Ферстаппен замолчал на полуслове. Он аккуратно поцеловал Шарля в макушку, вдыхая родной запах дорожной пыли, мыла и кожи. Закрыв глаза, Макс уткнулся лицом в мягкие волосы оруженосца. Тревога не ушла совсем, но теперь, когда Шарль мирно спал в его руках, Макс был готов встретить любой шторм, который готовила им судьба.
Утреннее солнце окрасило стены в багровые тона, когда кавалькада тамплиеров покинула ворота города. Путь их лежал на север, к осажденной крепости, где горстка христианских рыцарей сдерживала превосходящие силы сарацин. Это был тяжелый, изнурительный поход по каменистым пустошам и раскаленным пескам, где главным врагом воинов была даже не вражеская сталь, а удушающая жара и нехватка воды. Тяжелые доспехи раскалялись так, что обжигали кожу, а кони падали от усталости.
Макс ехал впереди своего отряда. Его лицо превратилось в суровую, сосредоточенную маску. Его рассудительность и здесь вела людей вперед: он четко распределял запасы воды, рассчитывал время переходов в прохладные предрассветные часы и лично проверял дозоры. За его правым плечом неизменно следовал Шарль. На тренированного, привыкшего к уличным лишениям Леклера жара будто не действовала — он молча переносил тяготы, следил за жеребцом Макса и всегда оказывался рядом в нужный момент с флягой свежей воды или чистой повязкой.
Штурм крепости оказался кровавым. В узких проломах стен, где конница была бесполезна, тамплиеры бились пешими, сцепив щиты. Макс шел в авангарде, его меч разил без промаха, но врагов было слишком много. В какой-то момент, когда Ферстаппен оказался отрезан от своих и один из сарацин занес кривой саб над его головой, из облака пыли вырос Шарль. Оруженосец принял удар на свой тяжелый щит и точным, резким выпадом кинжала повалил нападавшего. Они бились спина к спине, пока подоспевшие братья-рыцари не прорвали кольцо.

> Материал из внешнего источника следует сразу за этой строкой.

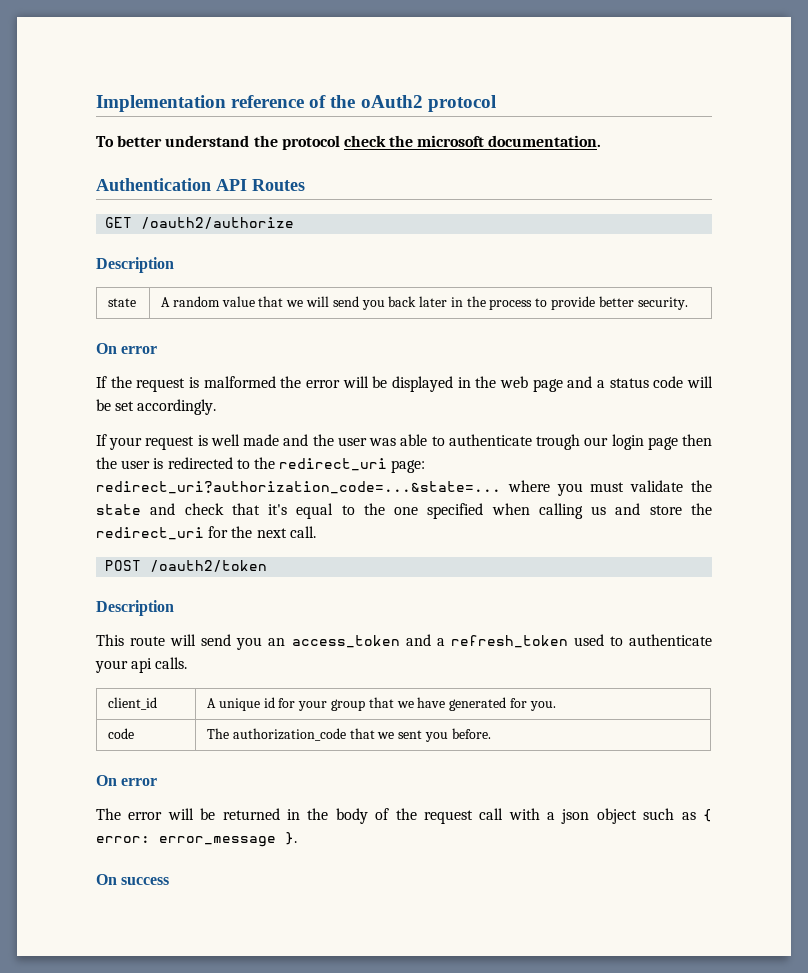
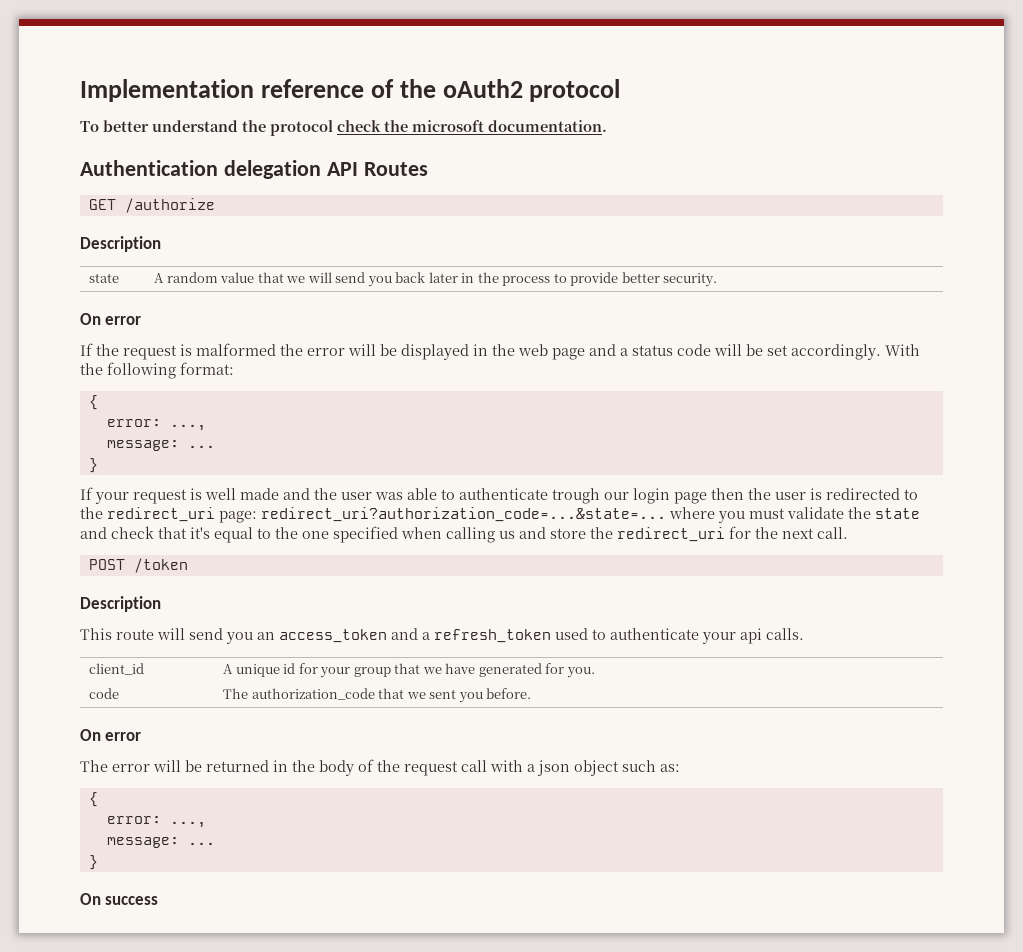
- Authentication API Routes
+ Authentication delegation API Routes
- GET /oauth2/authorize
+ GET /authorize
+ With the following format:
+ {
+ error: ...,
+ message: ...
+ }
- POST /oauth2/token
+ POST /token
- The error will be returned in the body of the request call with a json object such as { error: error_message }.
+ The error will be returned in the body of the request call with a json object such as:
+ {
+ error: ...,
+ message: ...
+ }

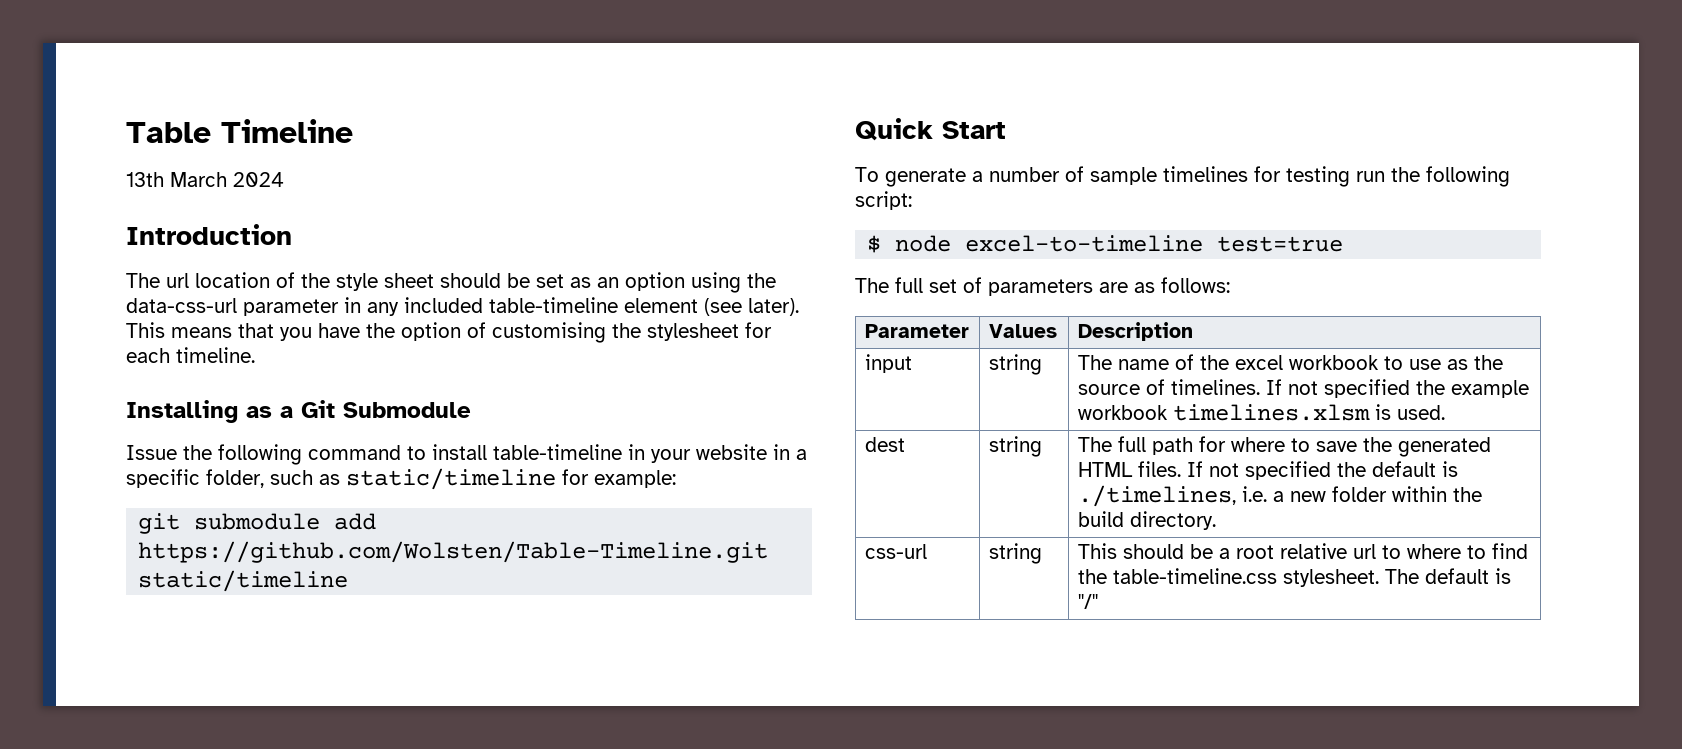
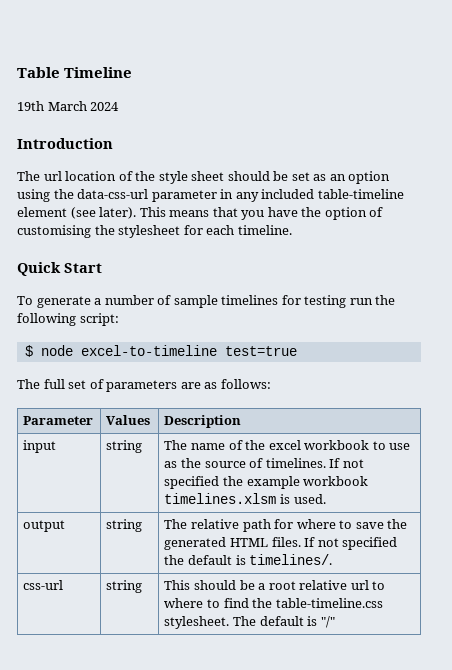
- 13th March 2024
+ 19th March 2024
- Installing as a Git Submodule
- Issue the following command to install table-timeline in your website in a specific folder, such as static/timeline for example:
- git submodule add https://github.com/Wolsten/Table-Timeline.git static/timeline
- dest | string | The full path for where to save the generated HTML files. If not specified the default is ./timelines, i.e. a new folder within the build directory.
+ output | string | The relative path for where to save the generated HTML files. If not specified the default is timelines/.

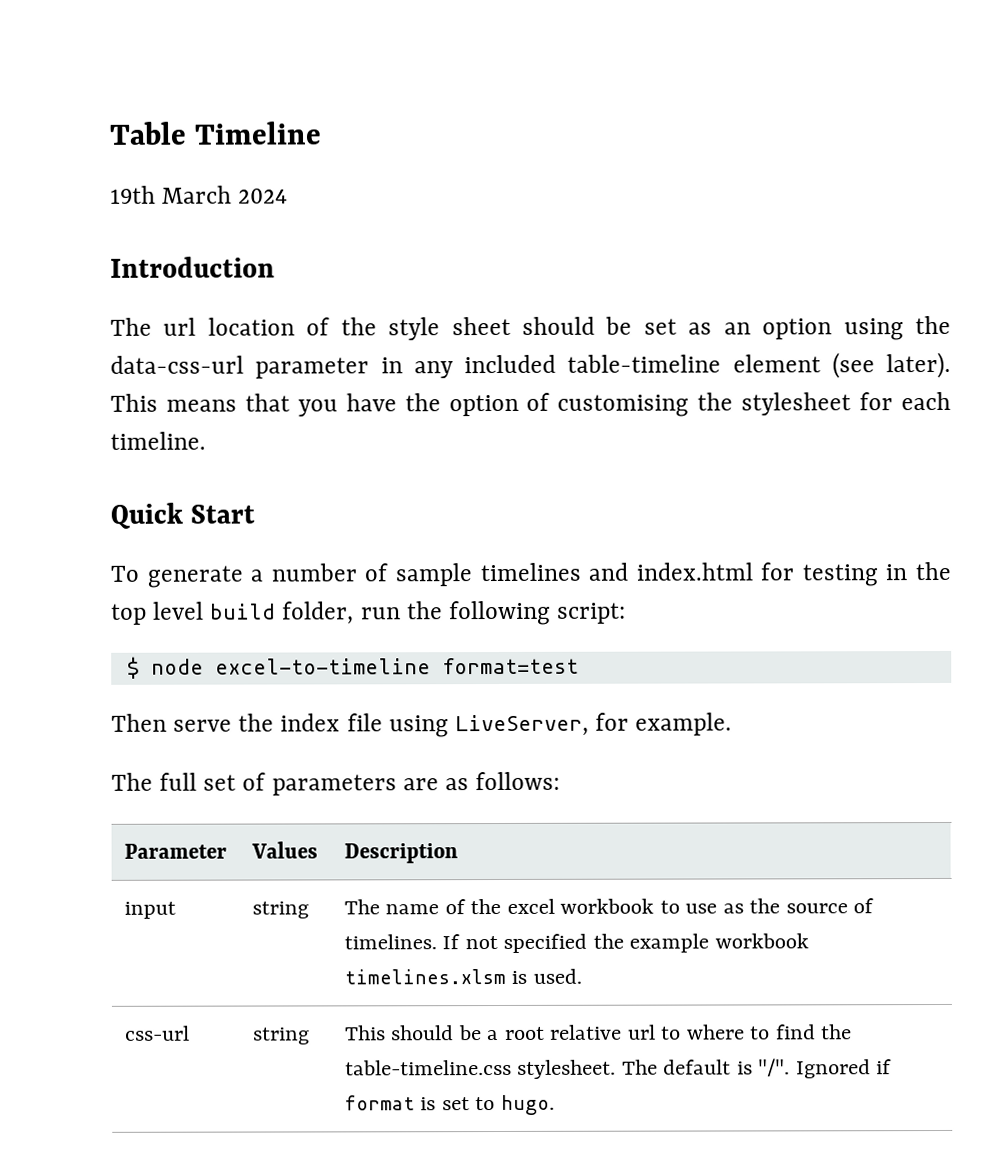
- To generate a number of sample timelines for testing run the following script:
+ To generate a number of sample timelines and index.html for testing in the top level build folder, run the following script:
- $ node excel-to-timeline test=true
+ $ node excel-to-timeline format=test
+ Then serve the index file using LiveServer, for example.
- output | string | The relative path for where to save the generated HTML files. If not specified the default is timelines/.
- css-url | string | This should be a root relative url to where to find the table-timeline.css stylesheet. The default is "/"
+ css-url | string | This should be a root relative url to where to find the table-timeline.css stylesheet. The default is "/". Ignored if format is set to hugo.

Крепость была отбита, но цена победы оказалась страшной. Двор замка был усеян телами. Орден потерял треть отряда, многие выжившие стонали от тяжелых ран, а воздух был пропитан запахом гари и крови. Макс, стоя посреди этого хаоса, молча смотрел на павших братьев. Тяжкое предчувствие, которое не покидало его ни на минуту с самой ночи в Иерусалиме, теперь давило на плечи свинцовым грузом. Он понимал: эти жертвы на Святой Земле — лишь прелюдия к чему-то более страшному, что зреет там, в сытой и далекой Европе.